The former justice minister said that cameras should be at every polling station given irregularities during April’s election.

By World Israel News Staff

Ayelet Shaked, leader of the Yemina party, said on Tuesday that the Israel’s Central Elections Committee erred by agreeing to ban cameras from polling stations.

There should be cameras in every polling station, Shaked said.

“In the Arab sector where there is major fraud, it should be permitted to put them not just at the counting [stage] but also during the voting – just not behind the partition [where people cast their vote],” she said in an interview with Ynet.

On Monday, Central Elections Committee Chairman Hanan Melcer said that inspectors at polling stations would ensure adherence to the camera ban, saying the committee would do everything it could to stop “those who seek to sway the results in their favor outside the democratic rules.”

In issuing his decision, Melcer decided to follow Attorney General Avichai Mandelblit’s position that placing cameras in Arab polling stations could be a criminal offense.

Mandelblit wrote to the Central Election Committee in early August, “Though it’s not possible to say definitively that placing cameras at polling stations constitutes a criminal offense, in certain circumstances they would be considered a crime as they interfere with the voting process.”

Shaked, who served as justice minister, disagreed, telling Ynet, “Cameras can be put in all the polling stations for the counting… This is not to deter anyone. It is meant to maintain the purity of the elections.”

“From the polling stations that we went over, in the ultra-Orthodox sector, we also saw an anomaly at certain polling stations,” Shaked said. “If you ask me – put cameras everywhere. In the end, when a person is behind the partition, there are no cameras.”

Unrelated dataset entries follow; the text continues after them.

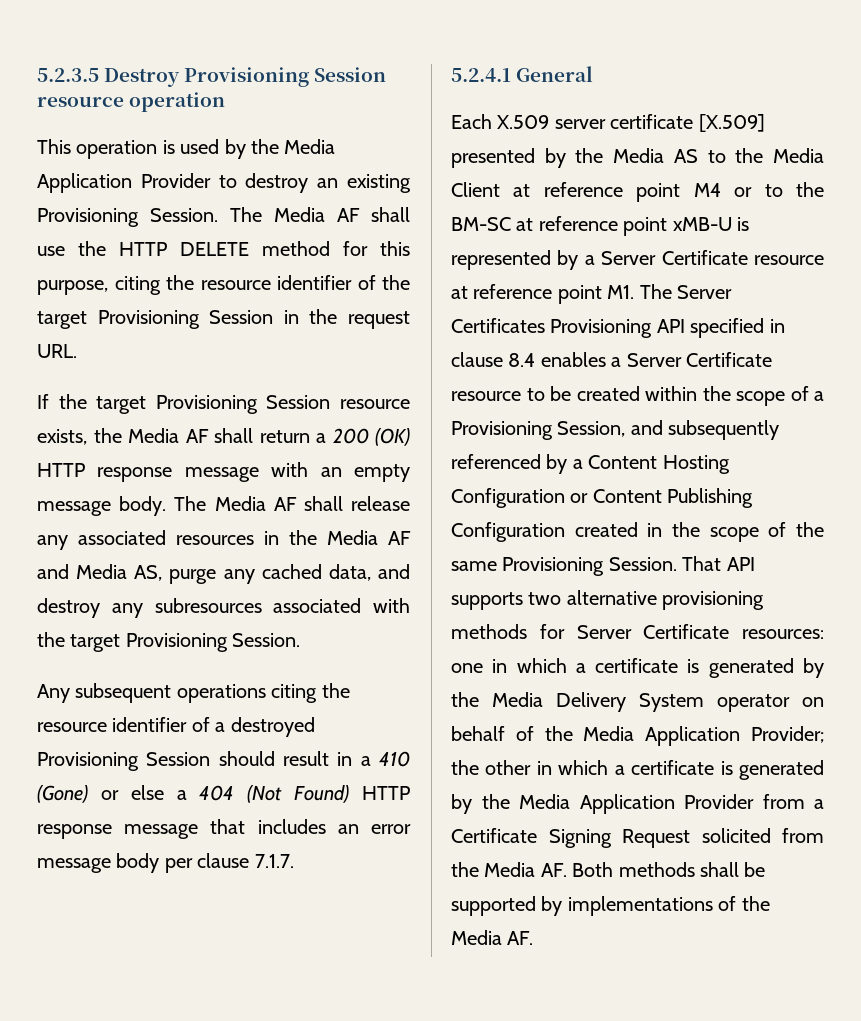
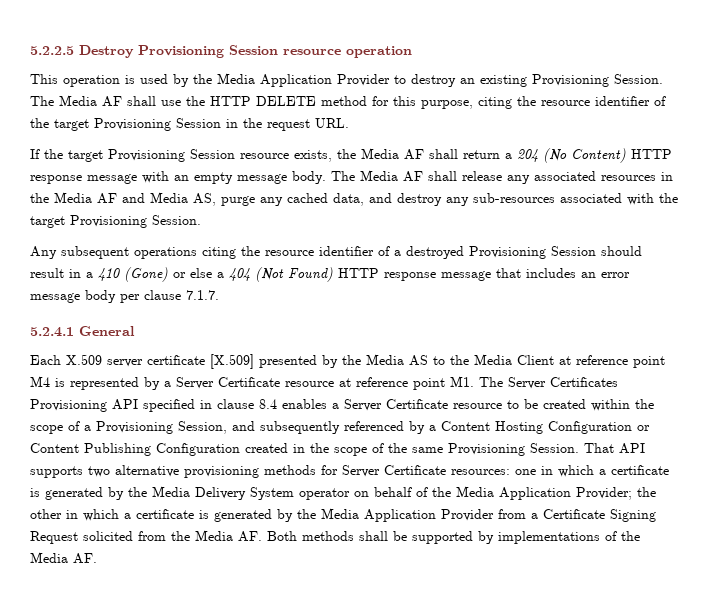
- 5.2.3.5 Destroy Provisioning Session resource operation
+ 5.2.2.5 Destroy Provisioning Session resource operation
- If the target Provisioning Session resource exists, the Media AF shall return a 200 (OK) HTTP response message with an empty message body.
+ If the target Provisioning Session resource exists, the Media AF shall return a 204 (No Content) HTTP response message with an empty message body.
- The Media AF shall release any associated resources in the Media AF and Media AS, purge any cached data, and destroy any subresources associated with the target Provisioning Session.
+ The Media AF shall release any associated resources in the Media AF and Media AS, purge any cached data, and destroy any sub-resources associated with the target Provisioning Session.
- Each X.509 server certificate [X.509] presented by the Media AS to the Media Client at reference point M4 or to the BM-SC at reference point xMB-U is represented by a Server Certificate resource at reference point M1. The Server Certificates Provisioning API specified in clause 8.4 enables a Server Certificate resource to be created within the scope of a Provisioning Session, and subsequently referenced by a Content Hosting Configuration or Content Publishing Configuration created in the scope of the same Provisioning Session.
+ Each X.509 server certificate [X.509] presented by the Media AS to the Media Client at reference point M4 is represented by a Server Certificate resource at reference point M1. The Server Certificates Provisioning API specified in clause 8.4 enables a Server Certificate resource to be created within the scope of a Provisioning Session, and subsequently referenced by a Content Hosting Configuration or Content Publishing Configuration created in the scope of the same Provisioning Session.

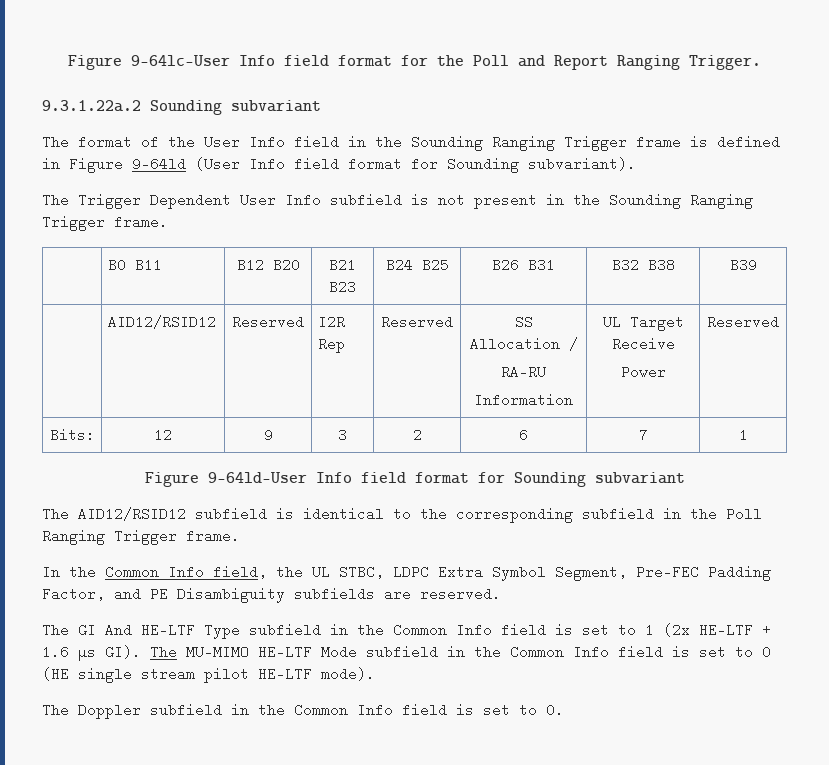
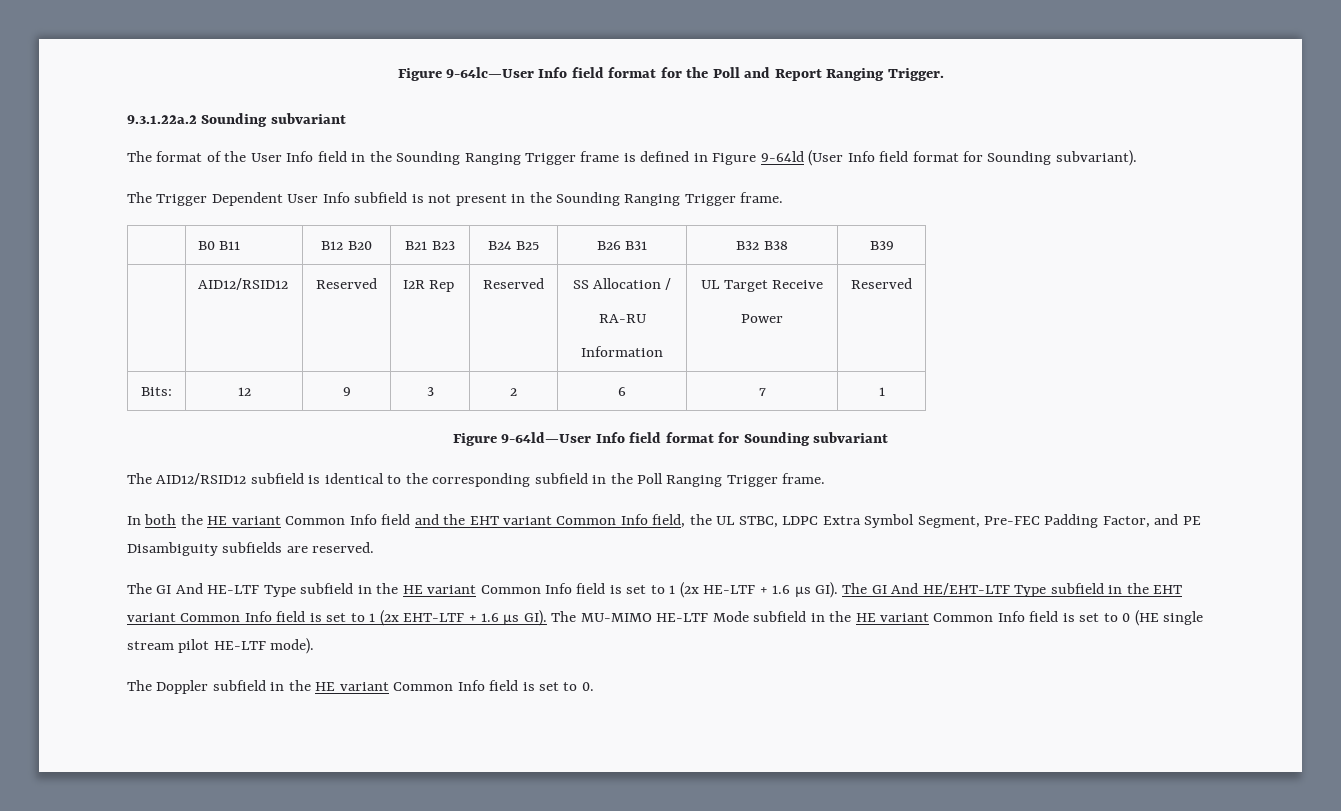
- In the Common Info field, the UL STBC, LDPC Extra Symbol Segment, Pre-FEC Padding Factor, and PE Disambiguity subfields are reserved.
+ In both the HE variant Common Info field and the EHT variant Common Info field, the UL STBC, LDPC Extra Symbol Segment, Pre-FEC Padding Factor, and PE Disambiguity subfields are reserved.
- The GI And HE-LTF Type subfield in the Common Info field is set to 1 (2x HE-LTF + 1.6 μs GI). The MU-MIMO HE-LTF Mode subfield in the Common Info field is set to 0 (HE single stream pilot HE-LTF mode).
+ The GI And HE-LTF Type subfield in the HE variant Common Info field is set to 1 (2x HE-LTF + 1.6 μs GI). The GI And HE/EHT-LTF Type subfield in the EHT variant Common Info field is set to 1 (2x EHT-LTF + 1.6 μs GI). The MU-MIMO HE-LTF Mode subfield in the HE variant Common Info field is set to 0 (HE single stream pilot HE-LTF mode).
- The Doppler subfield in the Common Info field is set to 0.
+ The Doppler subfield in the HE variant Common Info field is set to 0.

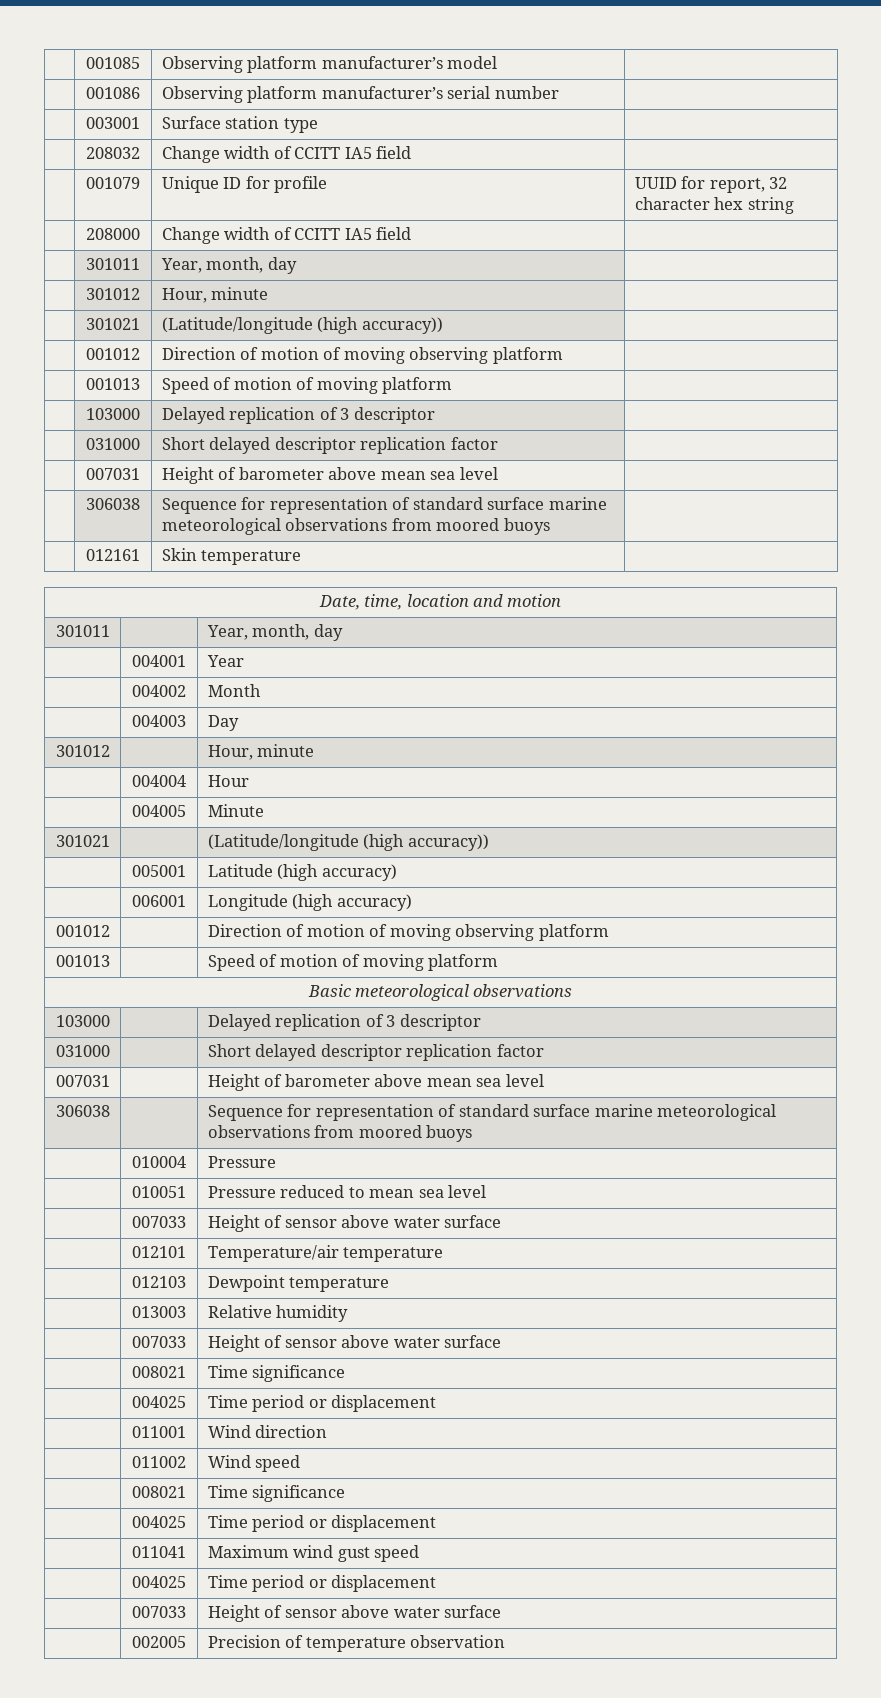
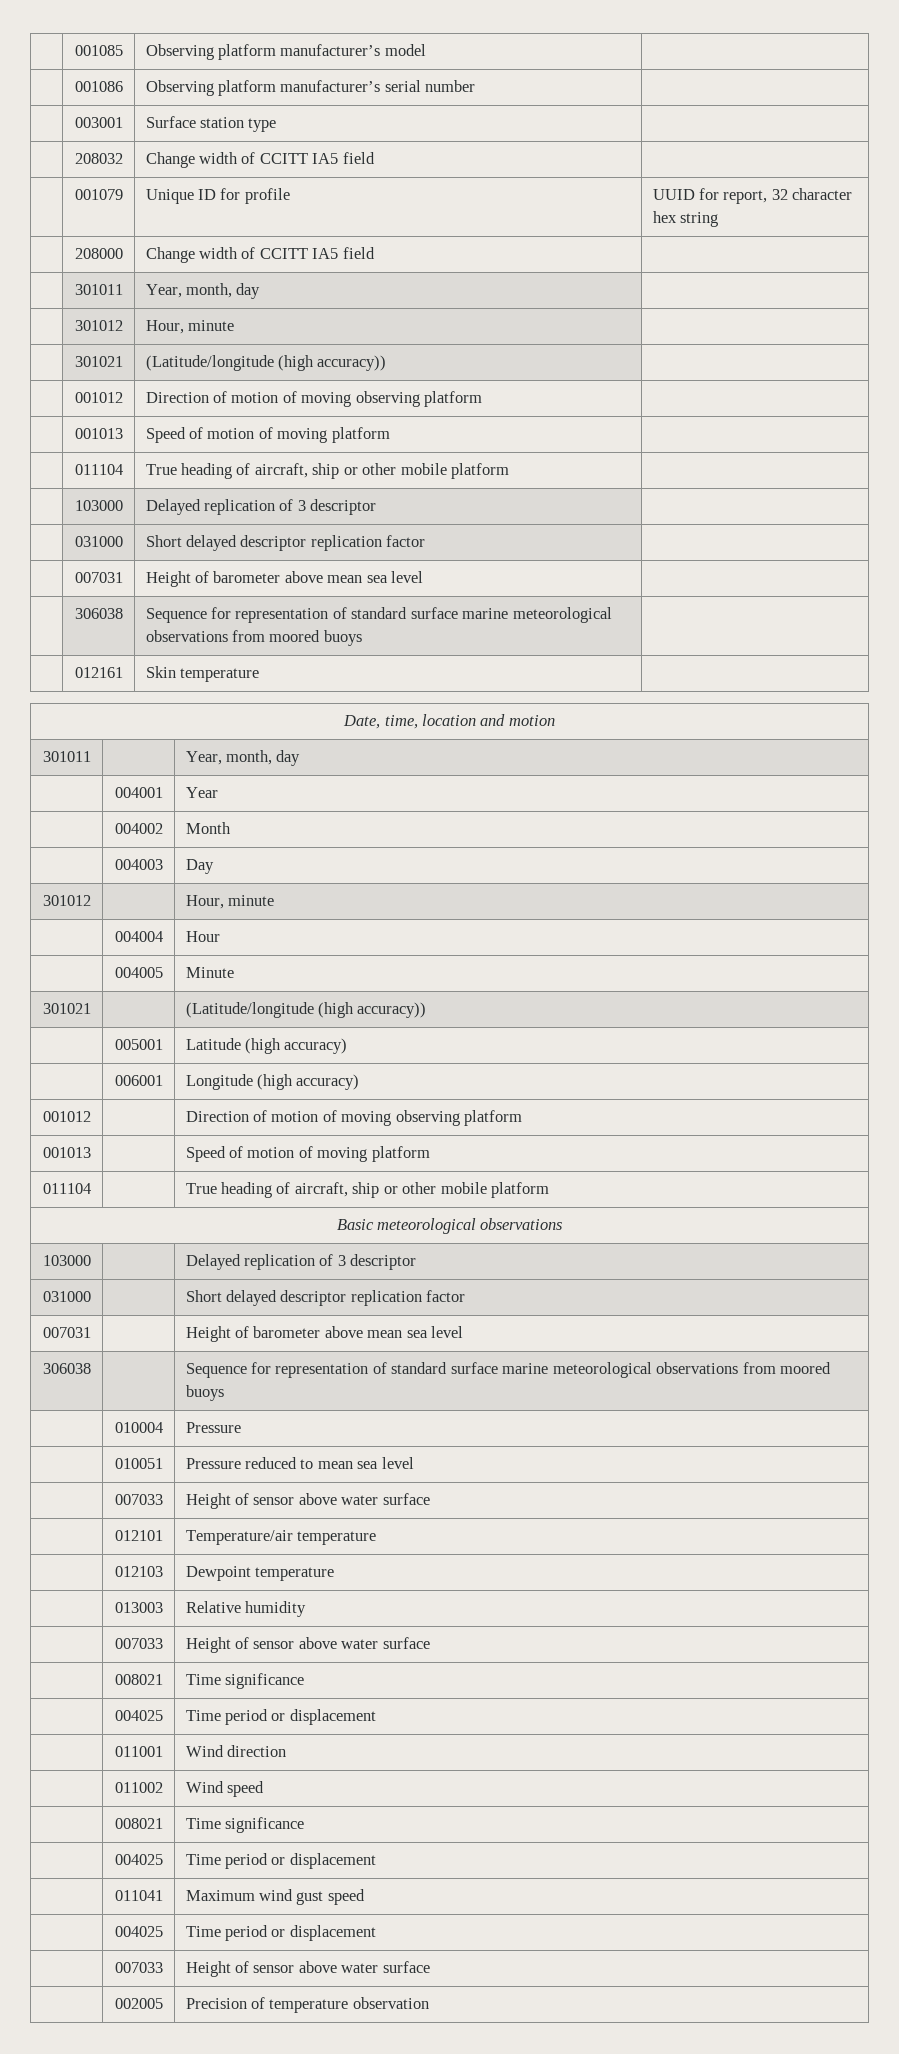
+ | 011104 | True heading of aircraft, ship or other mobile platform |
+ 011104 | | True heading of aircraft, ship or other mobile platform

Asked why she didn’t push through legislation mandating cameras when she was justice minister, Shaked said, “Before the election, we didn’t think about it. Only after the election did we sit down and count the ballots and look through the minutes and see how many irregularities there were.”

During April’s vote, Benjamin Netanyahu’s Likud party deployed activists with cameras at polls in Arab communities. The party said it was combating voter fraud, but critics said the point was to intimidate and deter minority voters.

The Likud attacked Mandeblit’s decision earlier this month, saying the cameras at Arab polling stations were meant to stop fraud.

“Likud has sought to check hundreds of polling stations in which suspicions of fraud in the Arab sector emerged in the last elections – and they have not been examined until now,” it said.

Israel faces an unprecedented repeat election after Netanyahu’s party failed to form a government after April’s elections and then dissolved parliament.

AP contributed to this report.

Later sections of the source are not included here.